WORK ITEM: If a record holds a picture, drop the picture and return the rest of the record word for word.

========

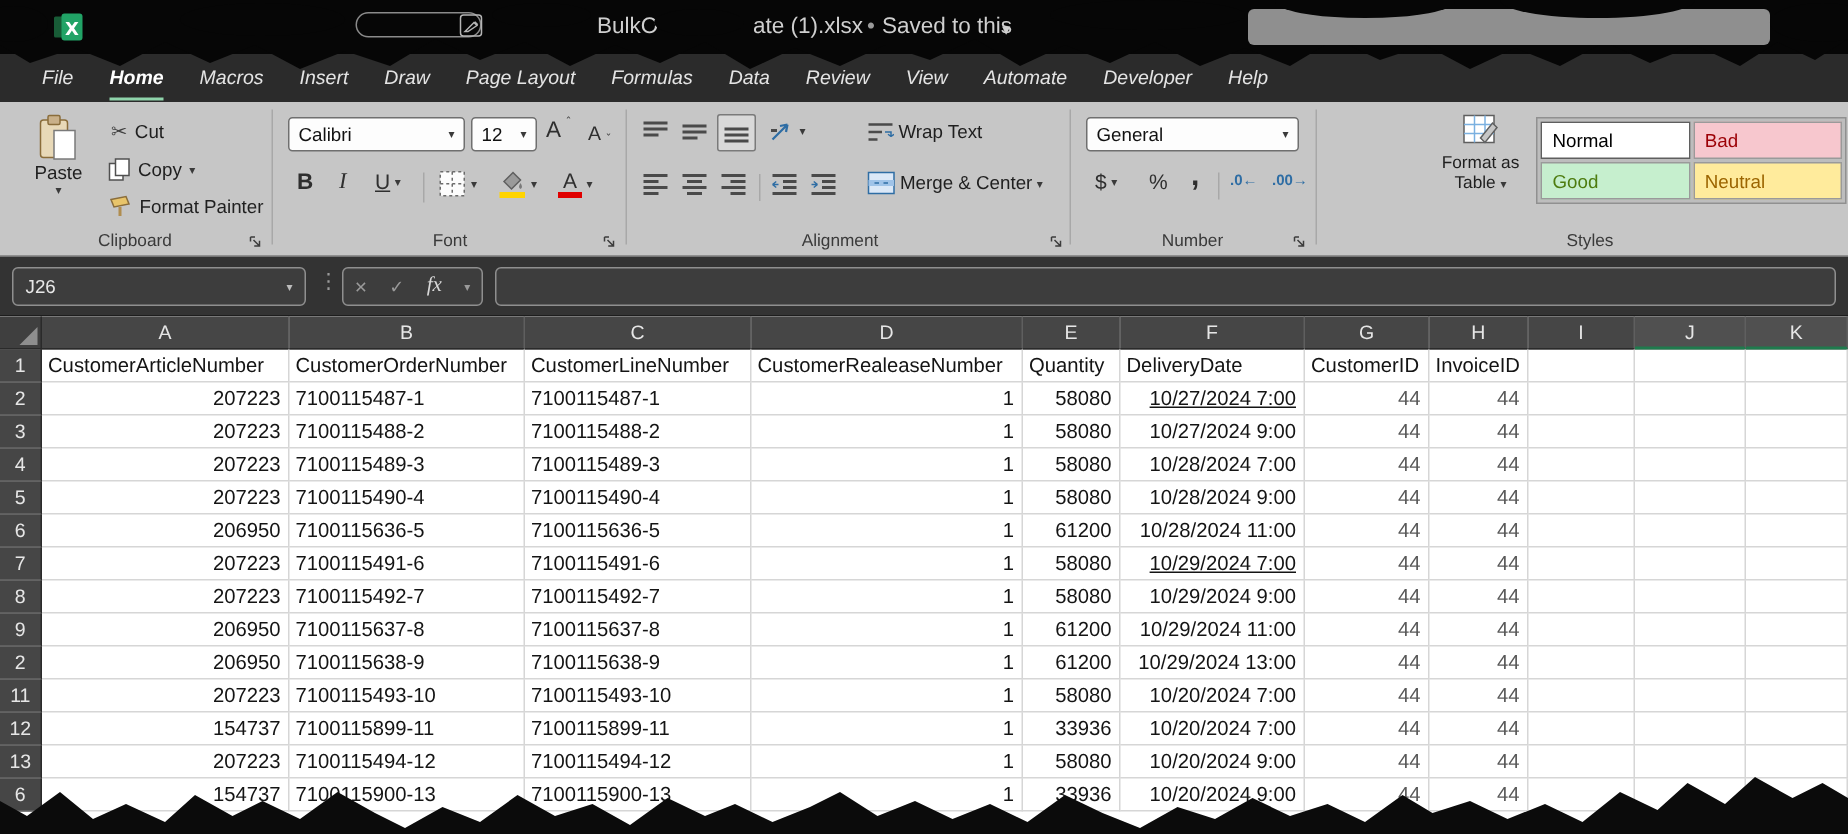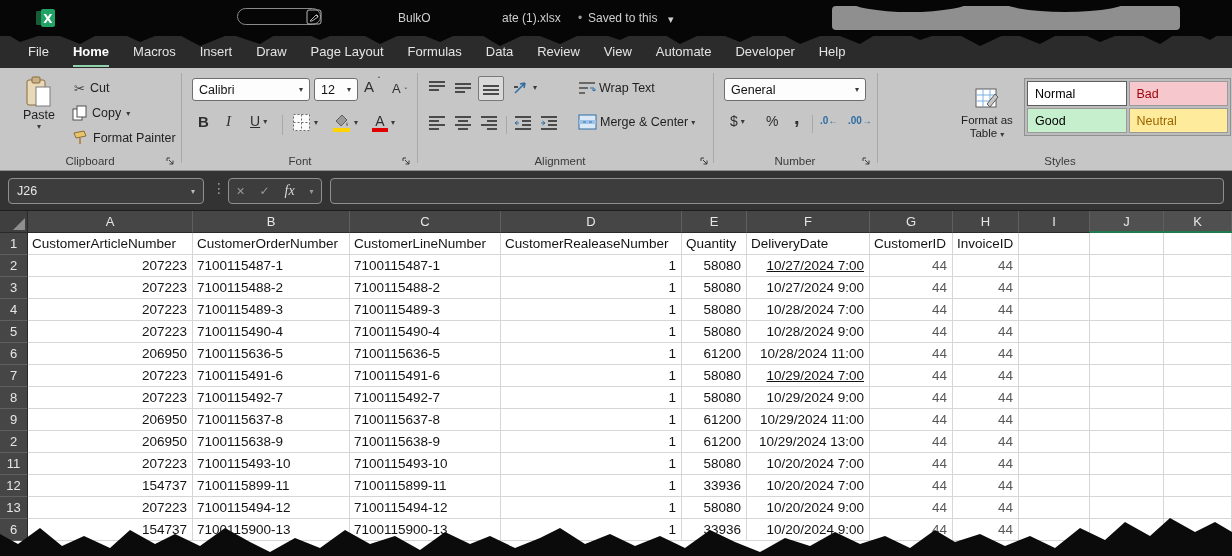--- a/index.html
+++ b/index.html
@@ -8,7 +8,7 @@
   
   .titlebar{position:absolute;left:0;top:0;width:1232px;height:36px;background:#060606;z-index:1;}
   .titlebar-content{position:absolute;left:0;top:0;width:1232px;height:36px;z-index:3;}
-  .tb-item{position:absolute;color:#cfcfcf;font-size:12px;line-height:20px;top:8px;white-space:nowrap;}
+  .tb-item{position:absolute;color:#cfcfcf;font-size:15px;line-height:20px;top:8px;white-space:nowrap;}
   .tb-pill{position:absolute;left:237px;top:8px;width:82px;height:15px;border:1px solid #8a8a8a;border-radius:9px;}
   .tb-search{position:absolute;left:832px;top:6px;width:348px;height:24px;background:#8f8f8f;border-radius:4px;}
   .tb-blob{position:absolute;background:#060606;border-radius:50%;z-index:4;}

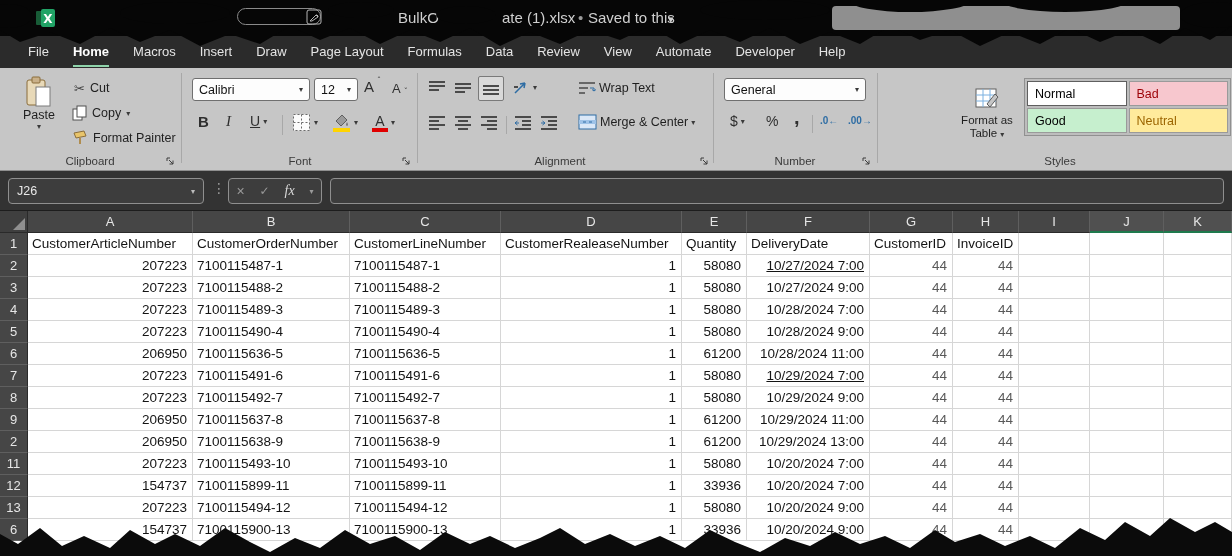--- a/index.html
+++ b/index.html
@@ -15,7 +15,7 @@
   .tear-top{position:absolute;left:0;top:0;z-index:2;pointer-events:none;}
   .tear-bottom{position:absolute;left:0;top:0;z-index:9;pointer-events:none;}
   
-  .menubar{position:absolute;left:0;top:36px;width:1232px;height:32px;background:#2b2b2b;display:flex;align-items:center;padding-left:16px;box-sizing:border-box;z-index:1;}
+  .menubar{position:absolute;left:0;top:36px;width:1232px;height:32px;background:#2b2b2b;display:flex;align-items:center;padding-left:16px;box-sizing:border-box;z-index:1;font-style:italic;}
   .tab{color:#e4e4e4;font-size:13px;height:32px;line-height:31px;padding:0 12px;cursor:default;}
   .tab span{display:inline-block;line-height:18px;padding-bottom:4px;}
   .tab.active{color:#fff;font-weight:bold;}

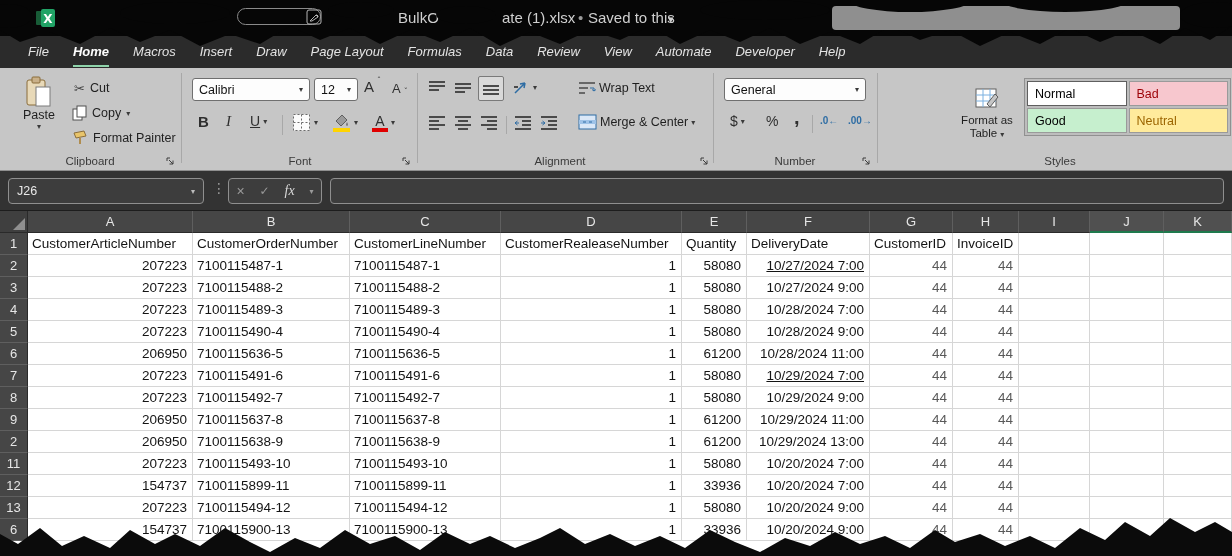--- a/index.html
+++ b/index.html
@@ -306,7 +306,7 @@
       </svg>
     <div class="rsep" style="left:877px;"></div>
 
-    <div class="stack-btn" style="left:954px;top:20px;">
+    <div class="stack-btn" style="left:954px;top:8px;">
       <svg width="24" height="22" viewBox="0 0 24 22">
         <rect x="1" y="1" width="20" height="18" fill="#ffffff" stroke="#5f5f5f"></rect>
         <path d="M1 7 H21 M1 13 H21 M8 1 V19 M15 1 V19" stroke="#7ab0e0"></path>

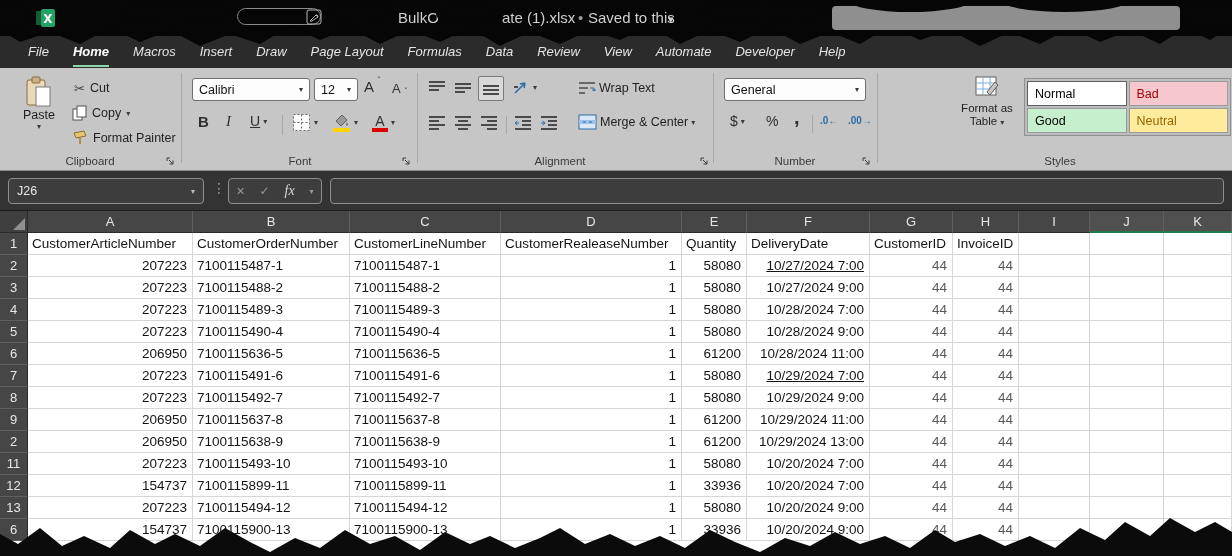--- a/index.html
+++ b/index.html
@@ -318,7 +318,7 @@
     <div class="gallery">
         <div class="style-chip sel" style="background: rgb(255, 255, 255); color: rgb(0, 0, 0);">Normal</div>
         <div class="style-chip" style="background: rgb(247, 199, 206); color: rgb(156, 0, 6);">Bad</div>
-        <div class="style-chip" style="background: rgb(198, 239, 206); color: #000000;">Good</div>
+        <div class="style-chip" style="background: rgb(198, 239, 206); color: #4d7c0f;">Good</div>
         <div class="style-chip" style="background: rgb(255, 235, 156); color: rgb(156, 101, 0);">Neutral</div>
       </div>
     <div class="grouplabel" style="left:1000px;width:120px;">Styles</div>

========

RESPONSE FOR THIS EXERCISE:
--- a/index.html
+++ b/index.html
@@ -8,7 +8,7 @@
   
   .titlebar{position:absolute;left:0;top:0;width:1232px;height:36px;background:#060606;z-index:1;}
   .titlebar-content{position:absolute;left:0;top:0;width:1232px;height:36px;z-index:3;}
-  .tb-item{position:absolute;color:#cfcfcf;font-size:12px;line-height:20px;top:8px;white-space:nowrap;}
+  .tb-item{position:absolute;color:#cfcfcf;font-size:15px;line-height:20px;top:8px;white-space:nowrap;}
   .tb-pill{position:absolute;left:237px;top:8px;width:82px;height:15px;border:1px solid #8a8a8a;border-radius:9px;}
   .tb-search{position:absolute;left:832px;top:6px;width:348px;height:24px;background:#8f8f8f;border-radius:4px;}
   .tb-blob{position:absolute;background:#060606;border-radius:50%;z-index:4;}

--- a/index.html
+++ b/index.html
@@ -15,7 +15,7 @@
   .tear-top{position:absolute;left:0;top:0;z-index:2;pointer-events:none;}
   .tear-bottom{position:absolute;left:0;top:0;z-index:9;pointer-events:none;}
   
-  .menubar{position:absolute;left:0;top:36px;width:1232px;height:32px;background:#2b2b2b;display:flex;align-items:center;padding-left:16px;box-sizing:border-box;z-index:1;}
+  .menubar{position:absolute;left:0;top:36px;width:1232px;height:32px;background:#2b2b2b;display:flex;align-items:center;padding-left:16px;box-sizing:border-box;z-index:1;font-style:italic;}
   .tab{color:#e4e4e4;font-size:13px;height:32px;line-height:31px;padding:0 12px;cursor:default;}
   .tab span{display:inline-block;line-height:18px;padding-bottom:4px;}
   .tab.active{color:#fff;font-weight:bold;}

--- a/index.html
+++ b/index.html
@@ -306,7 +306,7 @@
       </svg>
     <div class="rsep" style="left:877px;"></div>
 
-    <div class="stack-btn" style="left:954px;top:20px;">
+    <div class="stack-btn" style="left:954px;top:8px;">
       <svg width="24" height="22" viewBox="0 0 24 22">
         <rect x="1" y="1" width="20" height="18" fill="#ffffff" stroke="#5f5f5f"></rect>
         <path d="M1 7 H21 M1 13 H21 M8 1 V19 M15 1 V19" stroke="#7ab0e0"></path>

--- a/index.html
+++ b/index.html
@@ -318,7 +318,7 @@
     <div class="gallery">
         <div class="style-chip sel" style="background: rgb(255, 255, 255); color: rgb(0, 0, 0);">Normal</div>
         <div class="style-chip" style="background: rgb(247, 199, 206); color: rgb(156, 0, 6);">Bad</div>
-        <div class="style-chip" style="background: rgb(198, 239, 206); color: #000000;">Good</div>
+        <div class="style-chip" style="background: rgb(198, 239, 206); color: #4d7c0f;">Good</div>
         <div class="style-chip" style="background: rgb(255, 235, 156); color: rgb(156, 101, 0);">Neutral</div>
       </div>
     <div class="grouplabel" style="left:1000px;width:120px;">Styles</div>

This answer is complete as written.